How does it work?
Endpoint-delivered threats usually enter an organization through:
- a user-infected device introduced into the corporate network which then delivers malware that can spread laterally
- an infected portable device
- users who are tricked into downloading and installing malicious software by claims that they are antivirus, disk cleanup or other utility software
Attackers can use strategies such as leaving an infected USB drive around the organization’s parking lot in anticipation that an employee will pick it up and plug it into a network connected system. However, pulling off such an attack is expensive and much more risky for the attackers, especially if they are remote and need a trained human asset in-country to assist with the attack.
Endpoint protection becomes more complicated as users connect their own devices into the corporate network and as more users work remotely.
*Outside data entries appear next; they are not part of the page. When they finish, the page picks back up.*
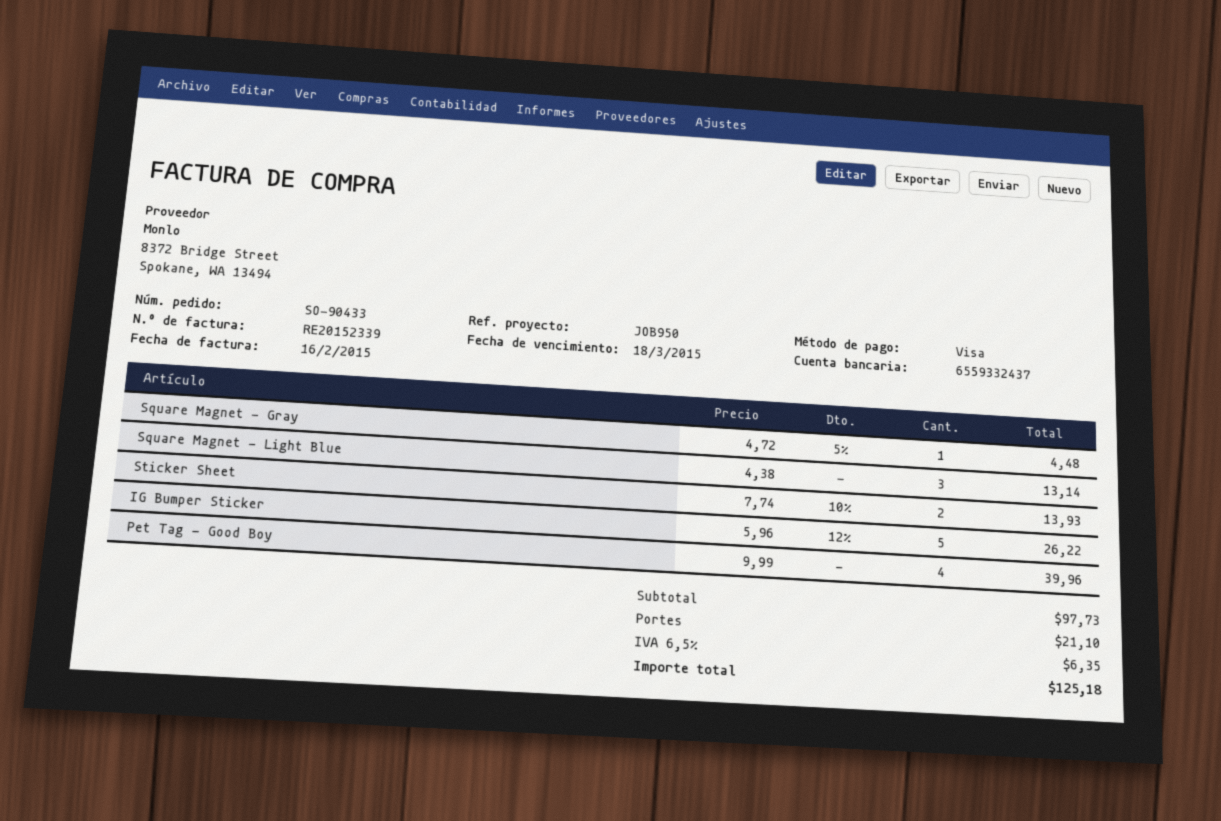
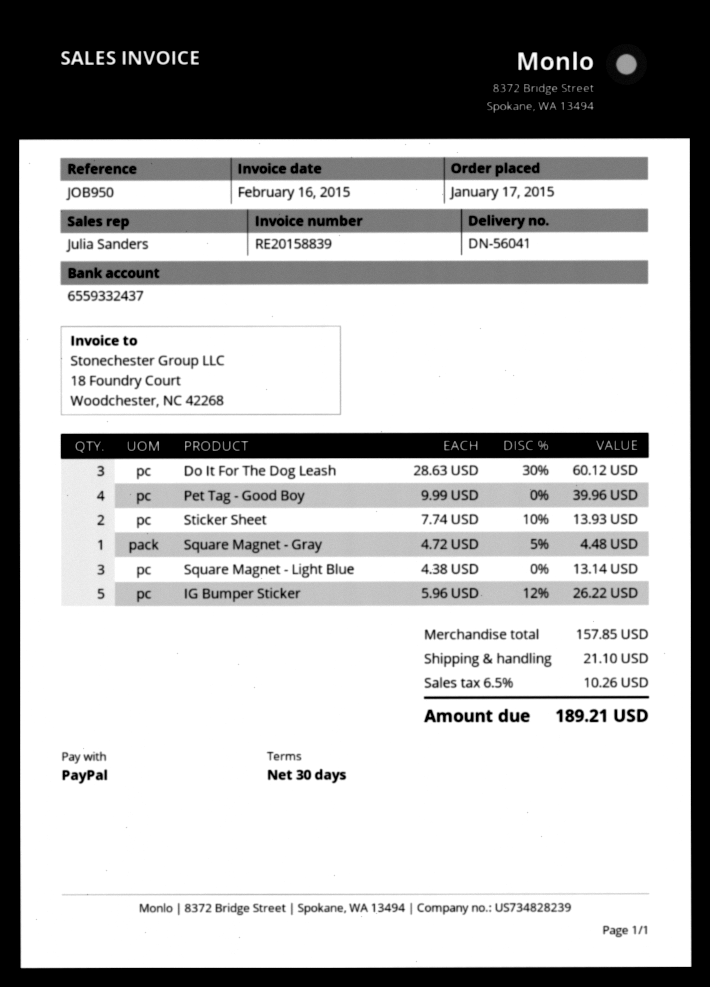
invoice number: RE20152339 -> RE20158839
payment method: Visa -> PayPal
Do It For The Dog Leash: none -> 3 x 28.63 - 30% = 60.12
subtotal: 97.73 -> 157.85
tax: 6.5% = 6.35 -> 6.5% = 10.26
total: 125.18 -> 189.21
An organization has to accept that not all traffic on the user’s device will go through the corporate security controls, and in many cases the organization may not have device control to enforce a specific endpoint security solution.
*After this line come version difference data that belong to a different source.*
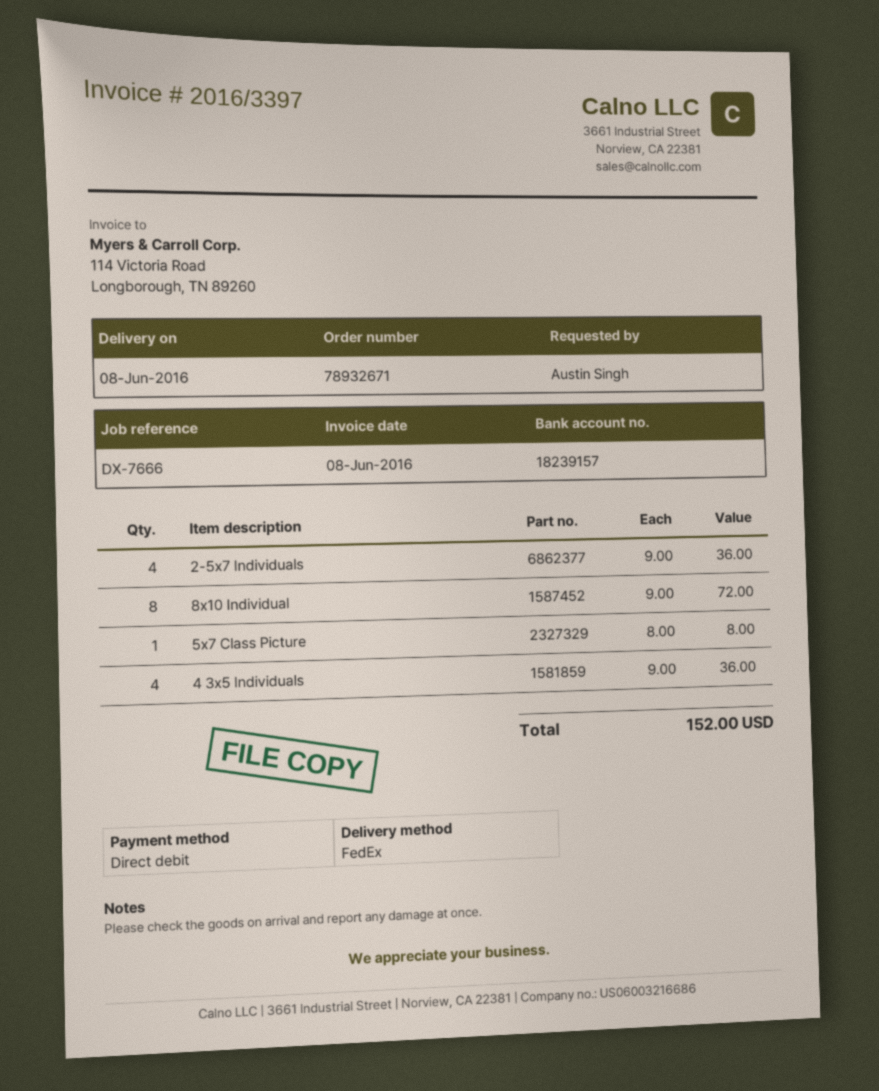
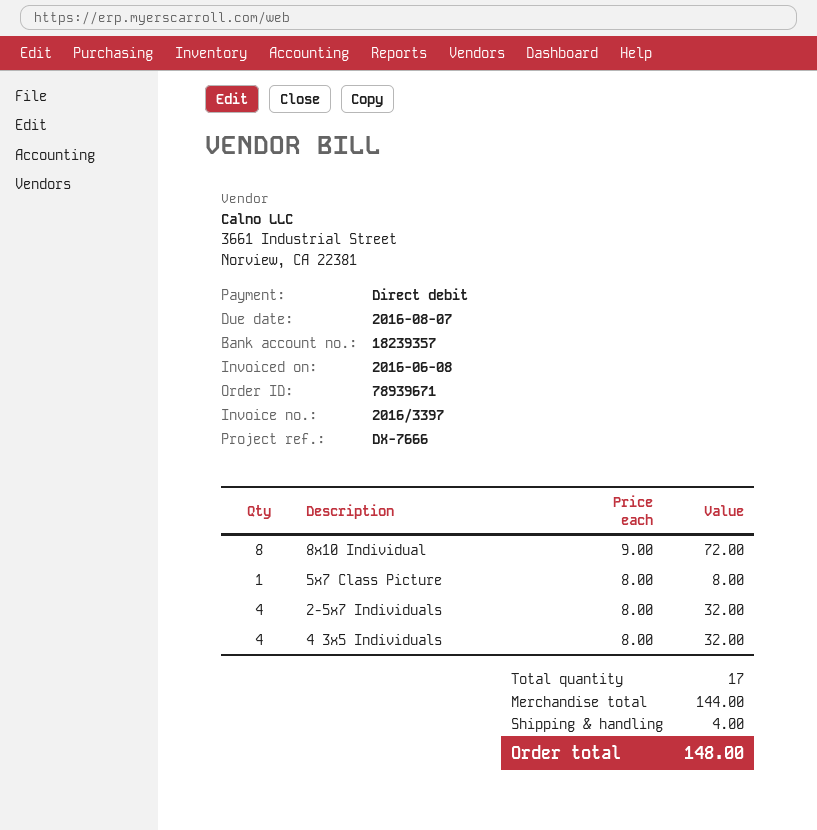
order number: 78932671 -> 78939671
bank account: 18239157 -> 18239357
2-5x7 Individuals: 4 x 9.00 = 36.00 -> 4 x 8.00 = 32.00
4 3x5 Individuals: 4 x 9.00 = 36.00 -> 4 x 8.00 = 32.00
shipping: none -> 4.00
total: 152.00 -> 148.00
Opportunistic attackers and those attempting targeted threats on organizations tend to use socially-engineered emails sent to corporate email accounts to compromise user endpoints.
This strategy is easy to execute and cost effective as attackers can execute the attack remotely, enabling attacks across multiple users, and at multiple different times.
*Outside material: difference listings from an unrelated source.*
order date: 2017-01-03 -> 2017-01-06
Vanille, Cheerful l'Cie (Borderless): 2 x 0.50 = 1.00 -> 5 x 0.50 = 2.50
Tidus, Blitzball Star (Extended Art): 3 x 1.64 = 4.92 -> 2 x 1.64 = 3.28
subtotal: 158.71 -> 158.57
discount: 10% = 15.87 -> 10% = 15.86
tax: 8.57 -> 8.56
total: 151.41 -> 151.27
The 2013 Verizon Data Breach Investigations report explains that running a campaign with just three targeted phishing emails gives the attacker a better than 50% chance of getting at least one user to click and have their machine compromised; sending ten almost guarantees getting at least one user to click and compromise their device.
Once compromised, the endpoint can give up a mountain of an organization’s information along with access credentials that are keys to critical systems and data. The risk of exposure further increases when the compromised endpoint connects to the network and allows the attackers to spread laterally through the organization’s networked endpoints.
The strongest defense is a layered security approach which includes best-in-class security solutions on the endpoint to check for malicious behavior, signature matching, and other solutions that can inspect traffic going to and from the device. Additionally, detection and protection from email delivered threats early in the lifecycle of a threat is a primary strategy in stopping a large volume of endpoint delivered threats into organizations.